Labour’s candidate in the Brecon and Radnorshire by-election has appealed for voters to remember that there is much more to the August 1 by-election than Brexit.

“There are far greater issues than just Brexit,” said Tom Davies, whose campaign has been said to be lagging behind those of vapid Liberal Democrat leaflet-spammer Jane Dodds (Remain) and convicted criminal Chris Davies (Leave) – both of whom have little to recommend them other than the chance to record a pointless protest vote about the decision to leave the European Union. “We’re looking at the national effects of austerity, which are really taking hold in this constituency.

“What we’re hearing on the doorstep is more about people struggling to make ends meet and money not going into services than about Brexit.”

People in the constituency have been raising Brexit on the doorstep, he conceded, but “it’s not the only issue.”

He said: “We’re giving the option that if the public still want to leave the EU, then those people can vote for a deal. Parliament is deadlocked. The Tories rejected our deal, which I’d say was closest to what was promised during the referendum. Because the Tories have rejected that, it’s only right for that to be put back to the people.

“We as a party, and I certainly, will not accept any deal that will make us worse off than being in the EU. Any deal that has been put forward at the moment, save perhaps our own, is exactly that. In our stance – confirmatory vote and remain – I think we’ve got the sensible solution.”

And he pointed out that it would be a betrayal to stand aside for another party as part of a so-called “Remain alliance”: “We have a number of other factors at play, not just Brexit. I won’t forgive Lib Dems for their part in austerity. I won’t forgive them for their voting record during the coalition government. The last Lib Dem MP for this constituency lost his seat. He voted for welfare cuts, and I won’t be seen to be accepting that.

“Adam Price, the leader of Plaid Cymru, has been public in saying he’s thrown his support behind the Lib Dems. That’s him playing politics. He is well aware that Plaid Cymru hasn’t had a good showing in this constituency recently, and I don’t think he wants to lose their deposit.”

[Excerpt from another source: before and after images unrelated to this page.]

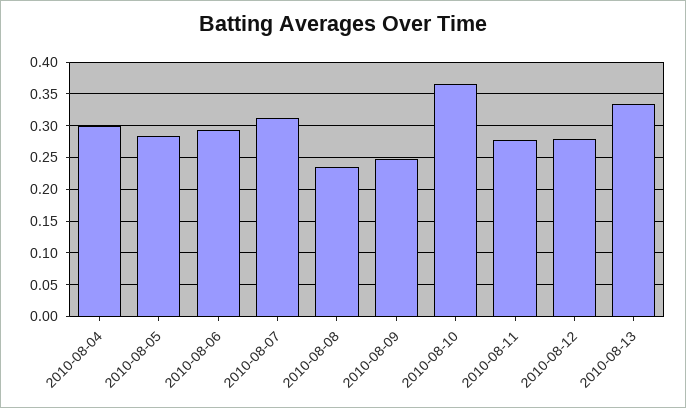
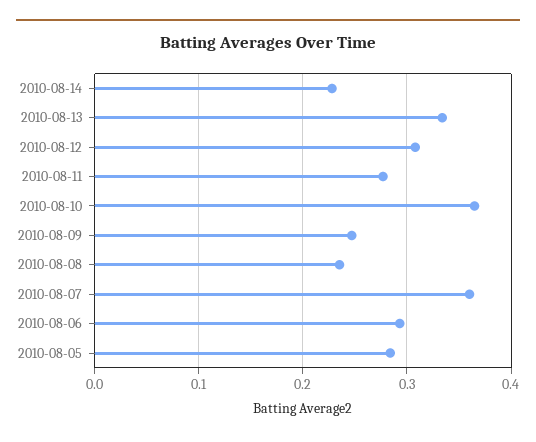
2010-08-04: 0.3 -> none
2010-08-07: 0.31 -> 0.36
2010-08-12: 0.28 -> 0.31
2010-08-14: none -> 0.23

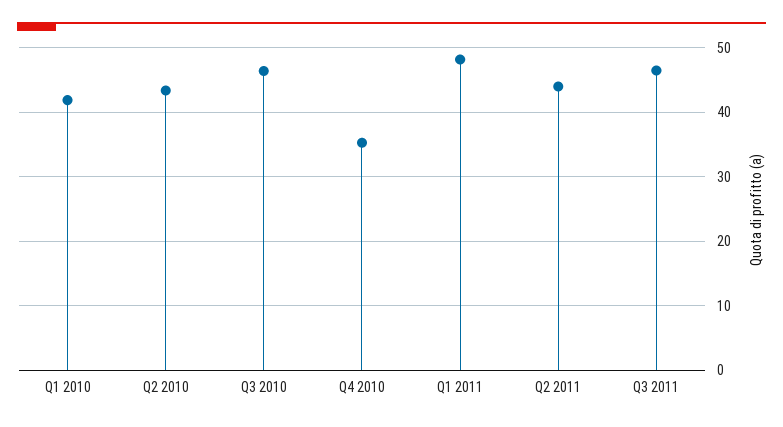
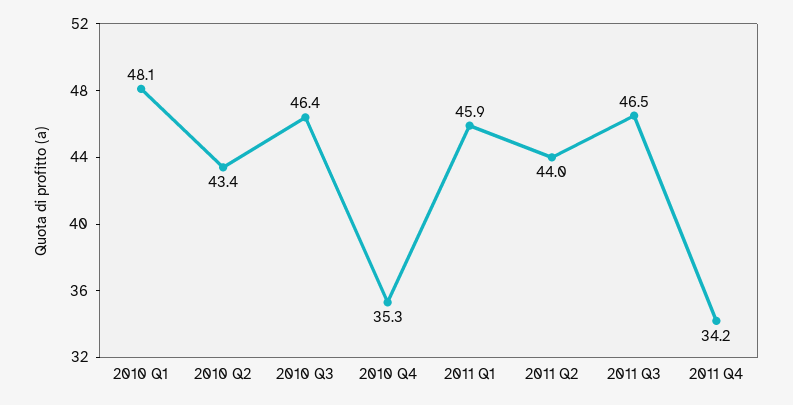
Q1 2010: 42 -> 48.1
Q1 2011: 48 -> 45.9
2011 Q4: none -> 34.2

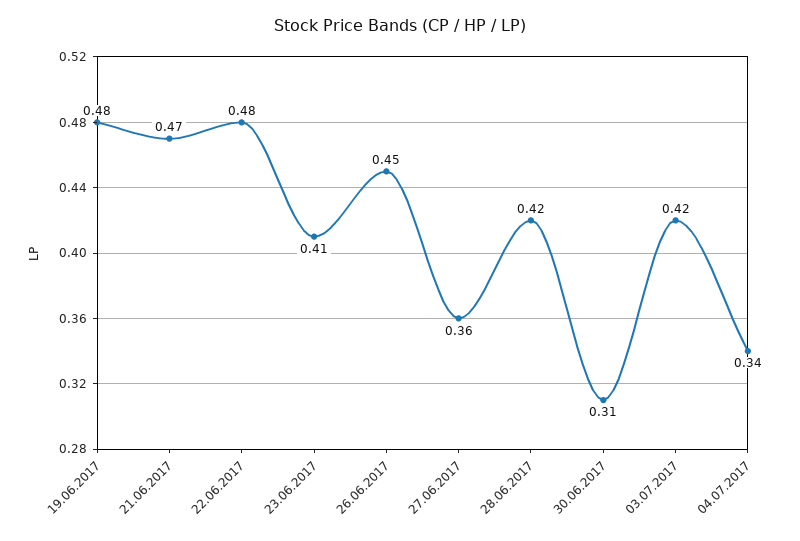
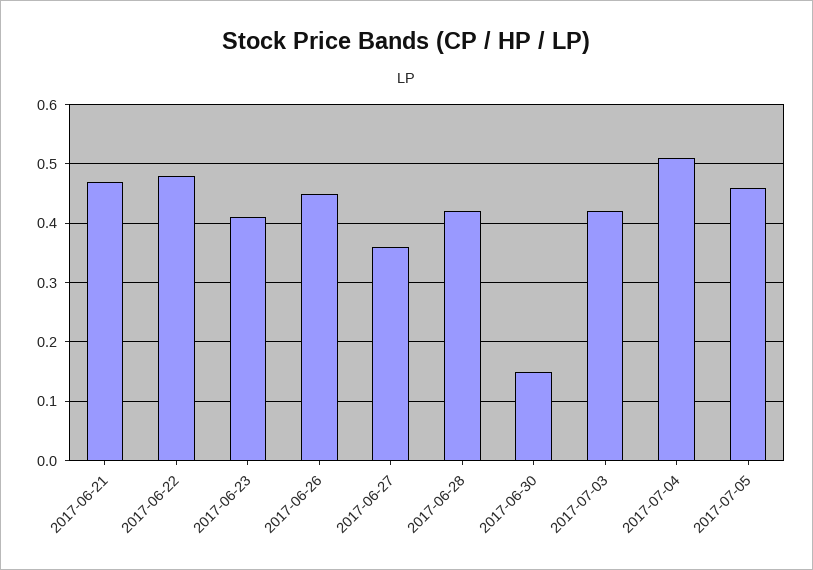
19.06.2017: 0.48 -> none
30.06.2017: 0.31 -> 0.15
04.07.2017: 0.34 -> 0.5
2017-07-05: none -> 0.45

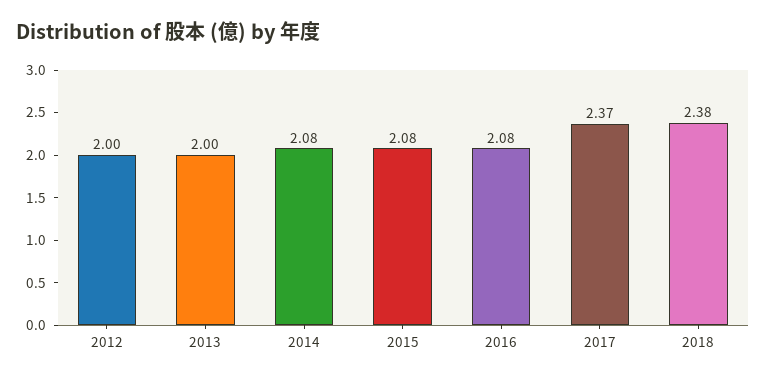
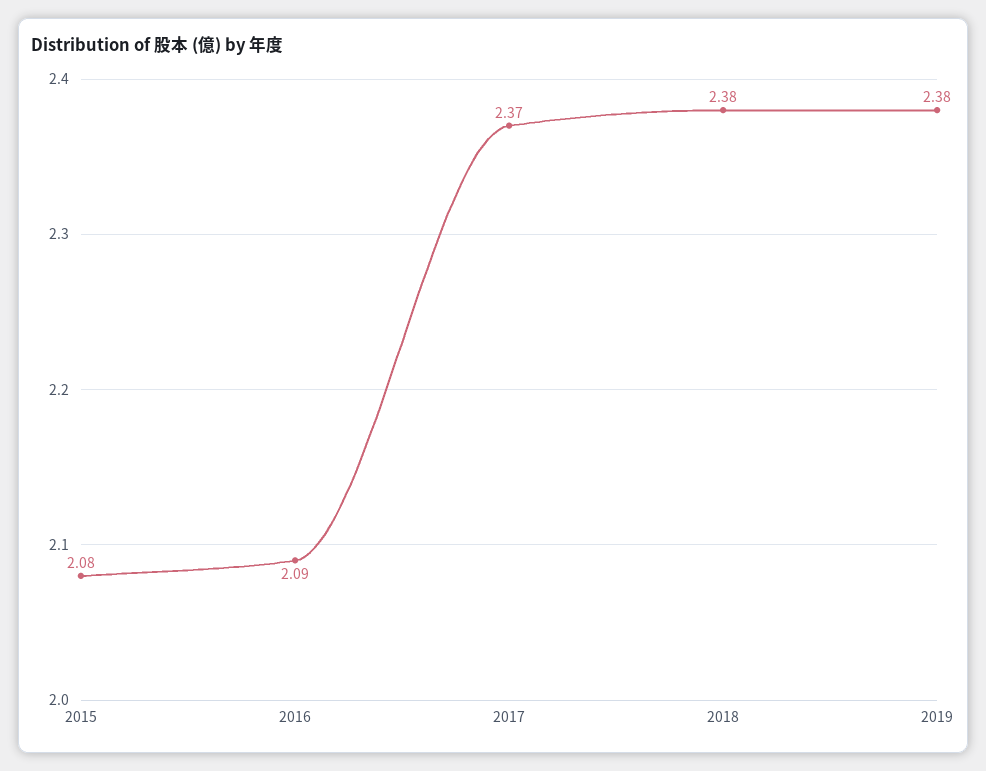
2012: 2 -> none
2013: 2 -> none
2014: 2.08 -> none
2016: 2.08 -> 2.09
2019: none -> 2.38

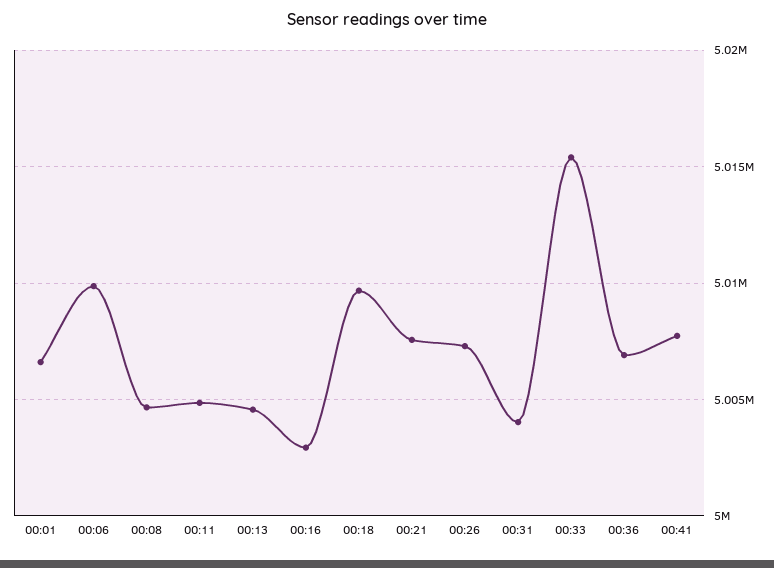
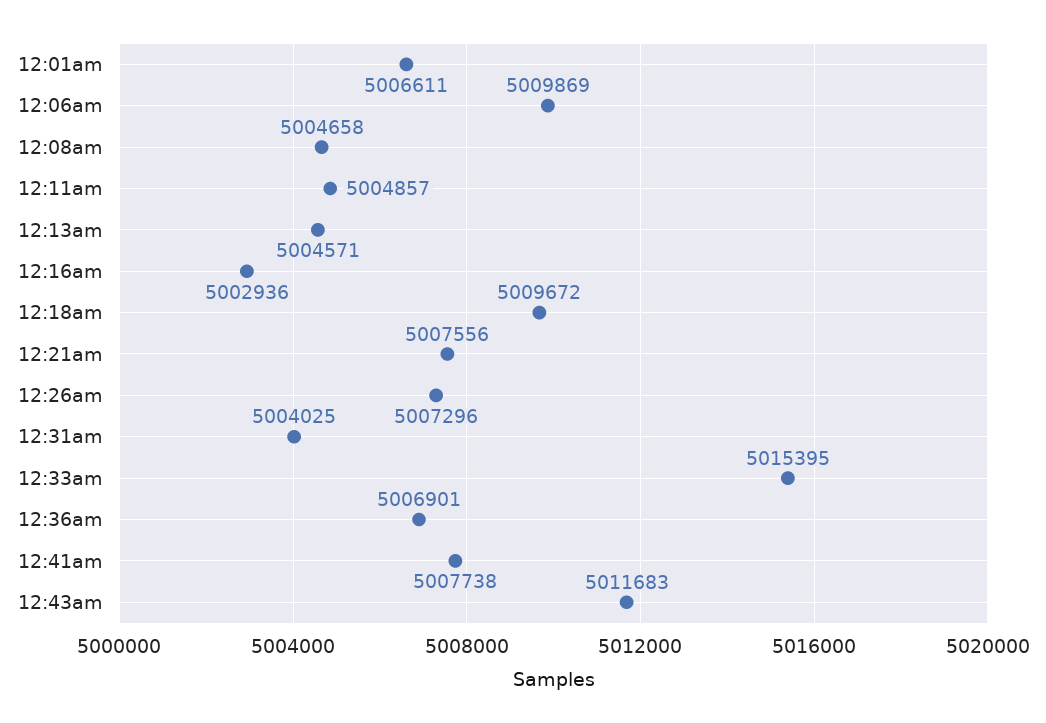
12:43am: none -> 5011683

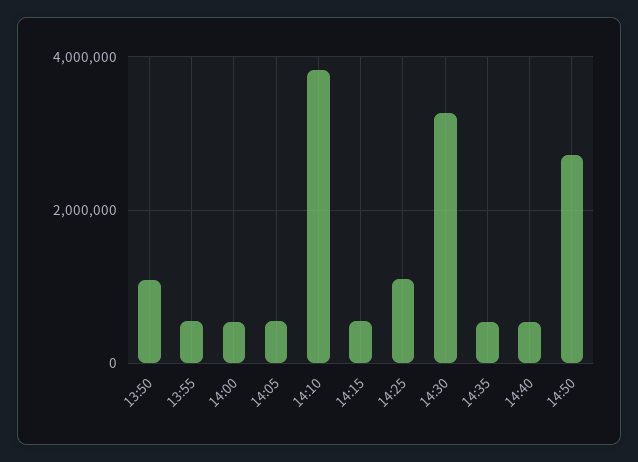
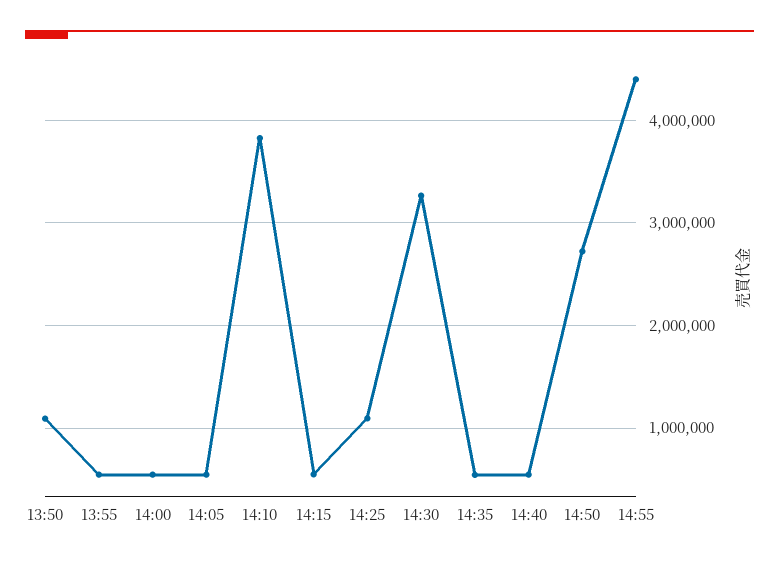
14:55: none -> 4400000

He admitted: “You can introduce yourself and people will say ‘no, thank you’ because of your stance on Brexit or ‘yes, I’ll talk to you because you’re for a confirmatory vote’. [Tom is a Remainer, and would campaign for that as an MP if Labour has its way and voters go back to the polls to confirm the way forward on the vexed Brexit issue.]

“What we’re focusing on is austerity, but also losing between £850m and £1bn… In Brecon and Radnorshire, as part of Powys, we’re seeing a 9.5% council tax increase to pay for Tory cuts. [Powys County Council is Tory-Independent run.]

“The reason we’re not getting the funding from the Welsh government is because their budget has been cut from Westminster.”


“In spite of the Tory and Lib Dem coalition austerity measures, the Welsh government is still pumping record amounts of money into the NHS.”


“We’re still pumping £1.4bn over the last five years into the new schools programme, and the Welsh government has built 41 new schools across Wales. We’re also putting an extra £100m into education, and we’re offering families some of the best childcare offers across the UK.

The message is that despite the Tories in Westminster, it’s the Welsh Labour government that is delivering for the people of Brecon and Radnorshire.

Popular policies

“People are very interested in John McDonnell’s plans for a Post Bank. I certainly think it’s well worth exploring and developing. We’ve lost a lot of high street banks in this area and people need somewhere to be able to do their banking.

“We’re obviously looking at more funding for the devolved nations of the UK as a national party, and that is absolutely welcome. Also going down well are the pledges for a £10-per-hour real living wage, lifting the public sector pay cap and the green industrial revolution, which was a big hit in the hustings.”

Tactical voting

He doesn’t agree with the false Liberal Democrat demand for Labour supporters to vote tactically for the other party, to keep the Tories out – for a very good reason: “That hasn’t worked over the last few elections. It certainly didn’t work in 2015 and 2017. It didn’t work in 2010 either because, even though the Lib Dems were elected, they turned around and went into coalition with the Conservatives. That is not what Labour voters would have voted Lib Dem for.”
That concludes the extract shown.